To change fields, you can either change the config in-place, override this property, or overwrite the instance variable Records._field_config.


field_names property

Field names.


first_n method

Records.first_n(
    n,
    jitted=None,
    chunked=None,
    **kwargs
)

Return the first N records in each column.


get_apply_mapping_arr method

Records.get_apply_mapping_arr(
    field,
    mapping_kwargs=None,
    **kwargs
)

Get the mapped array on the field, with mapping applied. Uses Records.field_config.

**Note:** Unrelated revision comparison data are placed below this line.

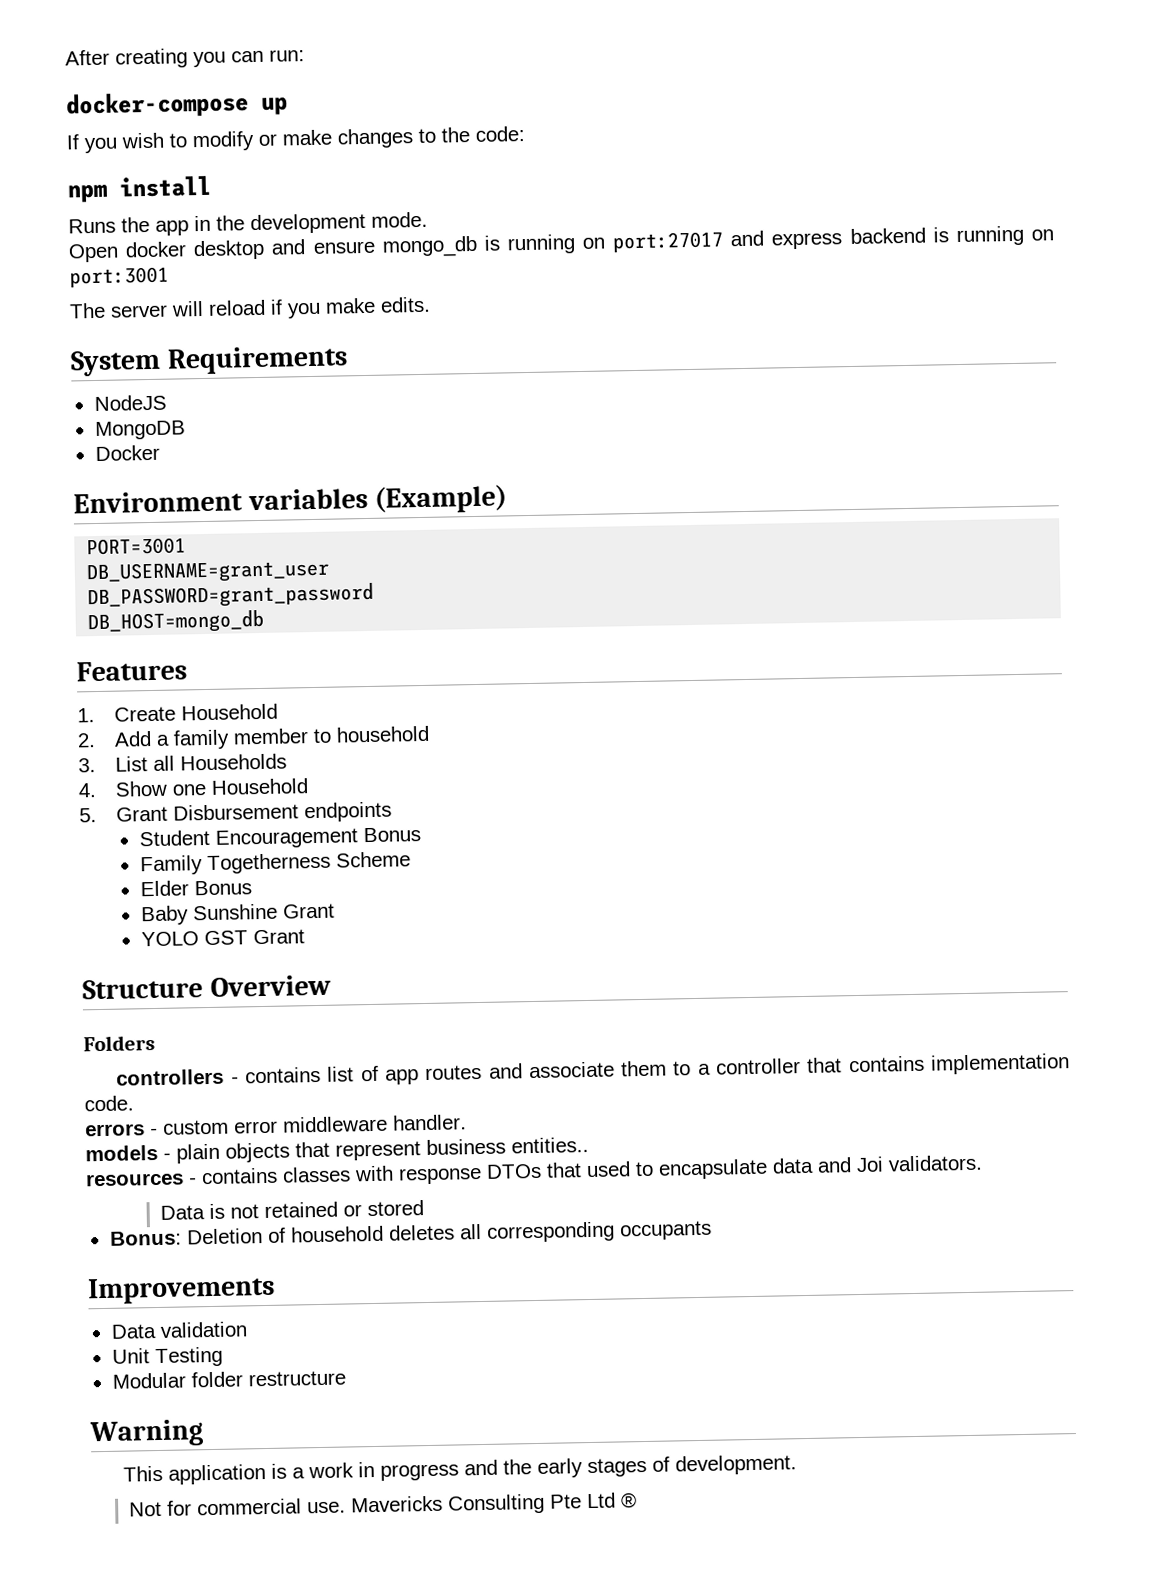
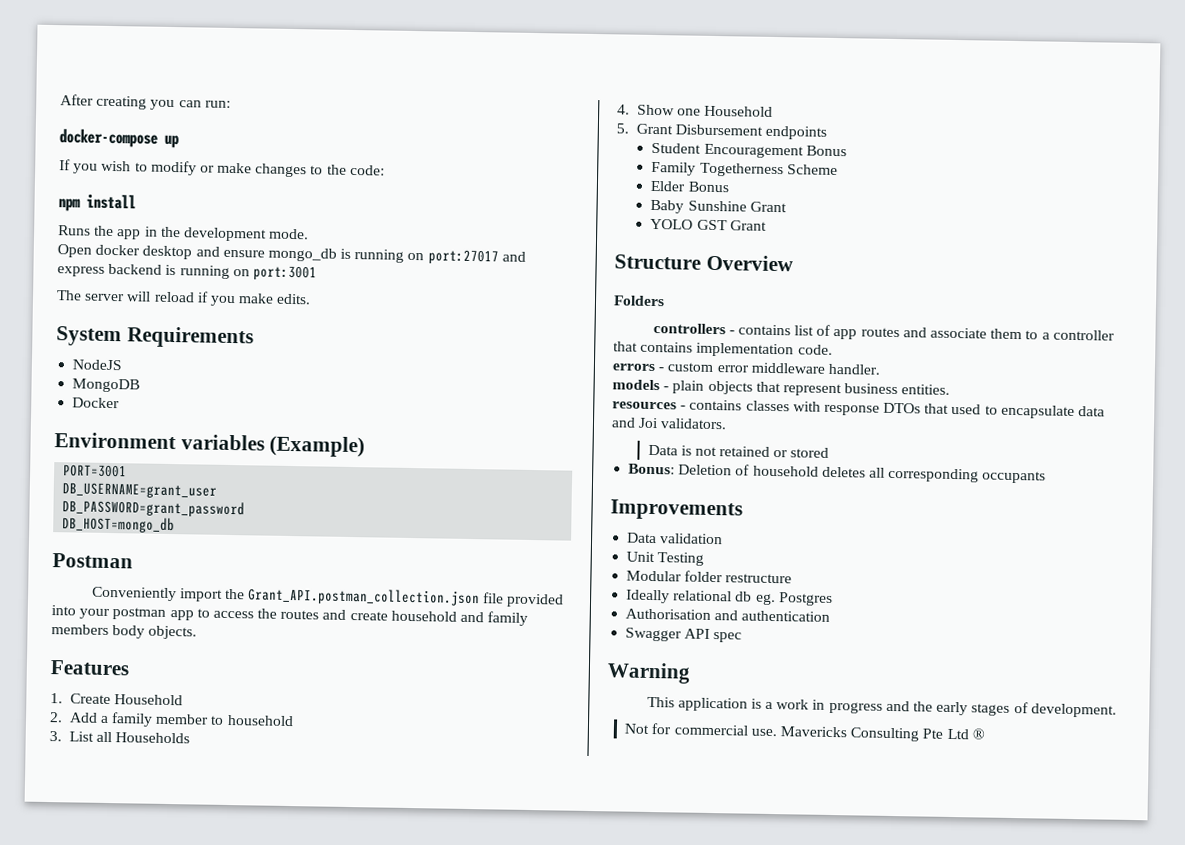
(265, 622) none -> [52,553,133,569] [90,586,565,608] [51,605,529,626] [51,624,198,640] // Postman // Conveniently import the Grant_API.postman_collection.json file provided into your postman app to access the routes and create household and family members body objects.
[511,1136,589,1154] entities.. -> [901,384,951,395] entities.
(346, 1378) none -> [626,589,833,606] [625,608,831,622] [625,627,743,643] // Ideally relational db eg. Postgres // Authorisation and authentication // Swagger API spec

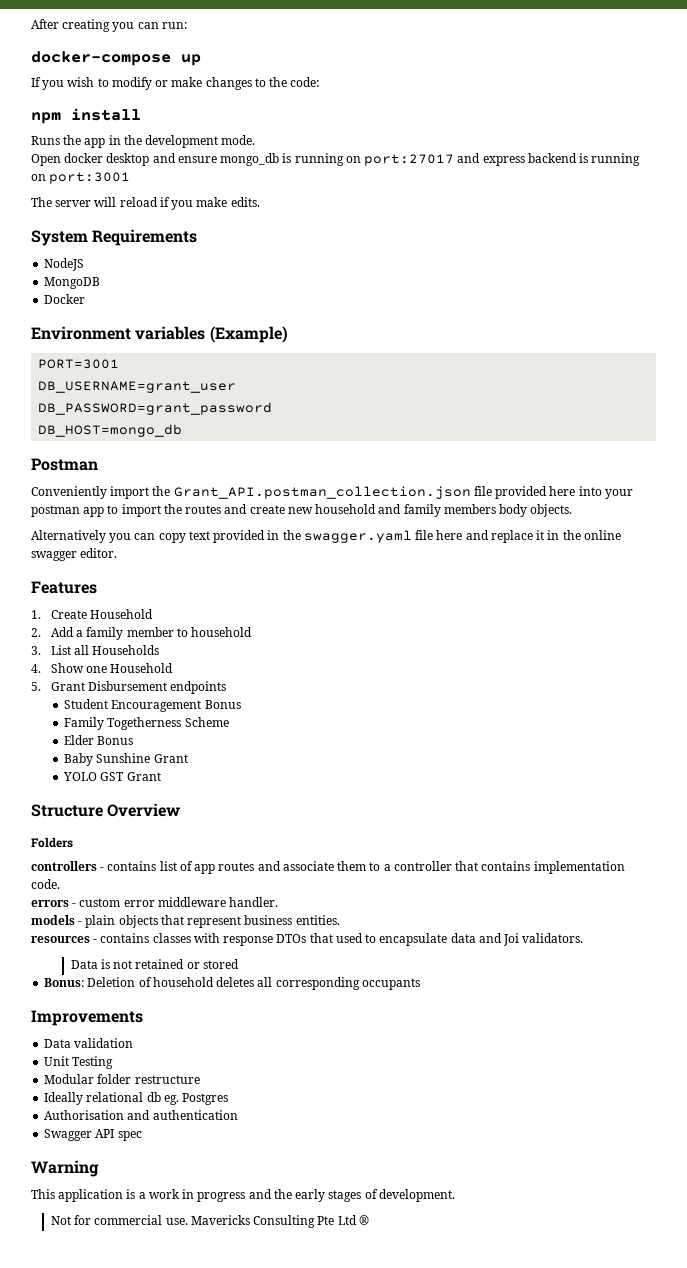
(565, 600) none -> [549,486,576,496] here
[212,610,254,619] access -> [121,504,161,517] import
(388, 616) none -> [287,507,313,514] new
(198, 632) none -> [31,530,621,543] [31,548,118,561] // Alternatively you can copy text provided in the swagger.yaml file here and replace it in the online swagger editor.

get_apply_mapping_str_arr method

Records.get_apply_mapping_str_arr(
    field,
    mapping_kwargs=None,
    **kwargs
)

Get the mapped array on the field, with mapping applied and stringified. Uses Records.field_config.


get_column_stack_record_indices class method

Records.get_column_stack_record_indices(
    *objs,
    **kwargs
)

Get the indices that map concatenated record arrays into the column-stacked record array.


get_field_arr method

Records.get_field_arr(
    field,
    copy=False
)

Get the array of the field. Uses Records.field_config.


get_field_mapping method

Records.get_field_mapping(
    field
)

Get the mapping of the field. Uses Records.field_config.


get_field_name method

Records.get_field_name(
    field
)

Get the name of the field. Uses Records.field_config..


get_field_setting method

Records.get_field_setting(
    field,
    setting,
    default=None
)

Get any setting of the field. Uses Records.field_config.


get_field_title method

Records.get_field_title(
    field
)

Get the title of the field. Uses Records.field_config.


get_map_field method

Records.get_map_field(
    field,
    **kwargs
)

Get the mapped array of the field. Uses Records.field_config.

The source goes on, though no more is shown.